US President Donald Trump has signed a bill blocking the sale of F-35 jets to Turkey due to its persistence in purchasing the Russian S-400 missile defence system.
The transfer of the fighter jets was originally planned for March, but will not go ahead until US Secretary of State Mike Pompeo and Secretary of Defence Patrick M. Shanahan deliver an update to US Congress regarding Turkey's S-400 purchase.
Turkey originally aimed to gain 100 F-35 jets within the coming years, and was delivered two in June last year with two more due this year. The transfer, however, will now be blocked until November.
Turkey's purchase of the S-400 missile defence system – Russia's most advanced long-range anti-aircraft missile system – has unsettled the US, which claimed that the system and the jets are not compatible.
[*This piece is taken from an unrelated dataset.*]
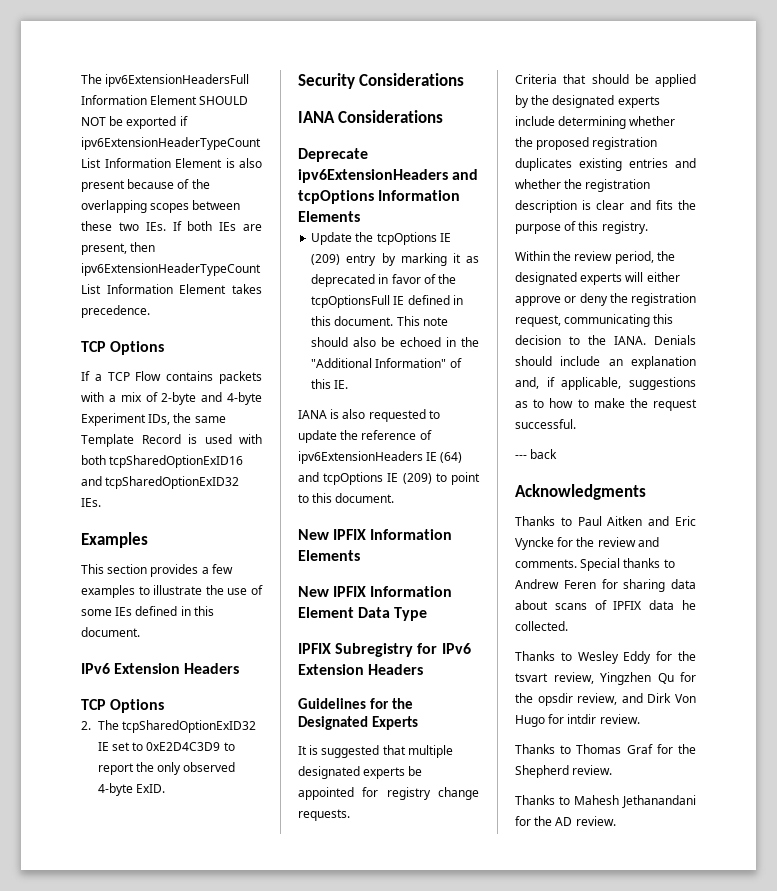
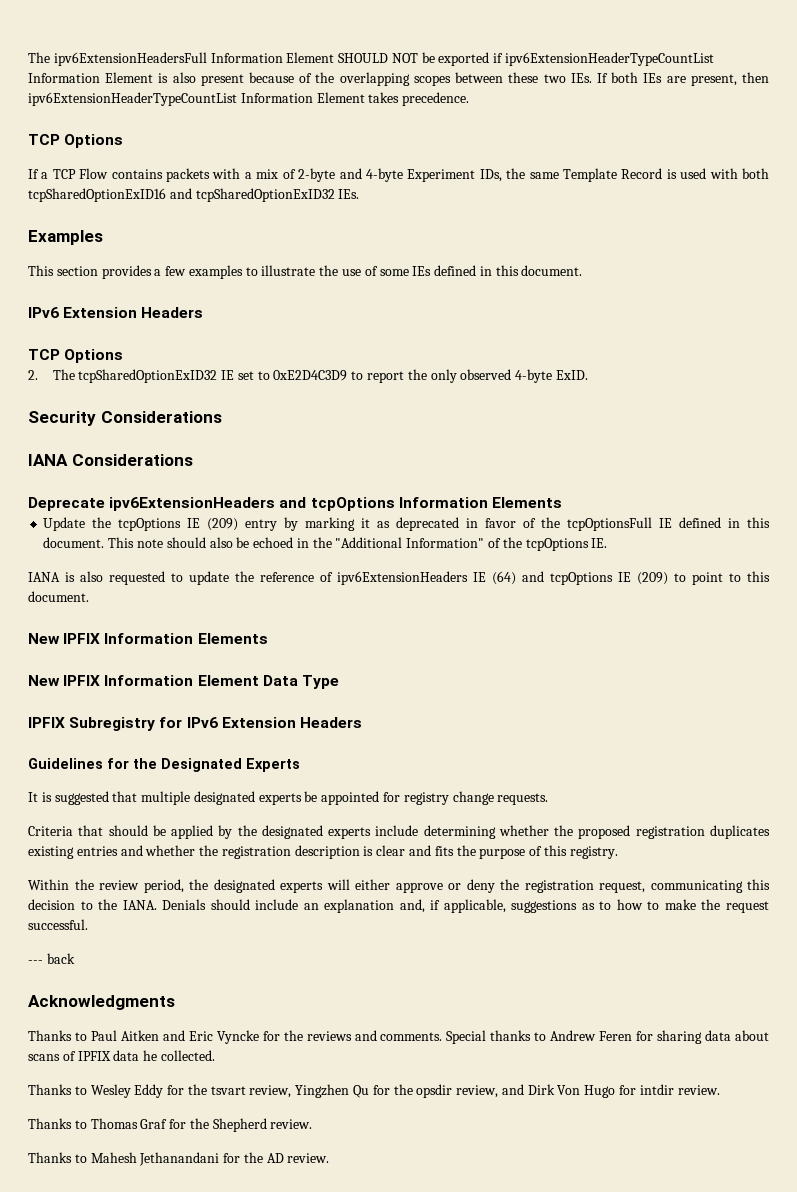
- This note should also be echoed in the "Additional Information" of this IE.
+ This note should also be echoed in the "Additional Information" of the tcpOptions IE.
- Thanks to Paul Aitken and Eric Vyncke for the review and comments.
+ Thanks to Paul Aitken and Eric Vyncke for the reviews and comments.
Turkish Foreign Minister Mevlut Cavusoglu, however, asserted in January that "the S-400 agreement is already a finished deal…We can deal with the United States for the Patriot, but if it's about the S-400, no."
The US had set a deadline of 15 February for Turkey to cancel the purchase of the S-400 system, or the sale of the US Patriot missile system would be halted. Turkey refused to make the deadline, however, and last week, US Vice President Mike Pence spoke out against Turkey's purchase of the system, stating that "we will not stand idly by while NATO allies purchase weapons from our adversaries…We cannot ensure the defence of the West if our allies grow dependent on the East."
Turkey was a prominent contributor to the production of the F-35 fighter jet, as its defence industry took an active role in making parts for the jets through companies such as Alp Aviation, AYESAS, Kale Aviation, Kale Pratt & Whitney and Turkish Aerospace Industries. The country has not yet been provided with its desired number of jets, despite being part of the F-35 program since 1999.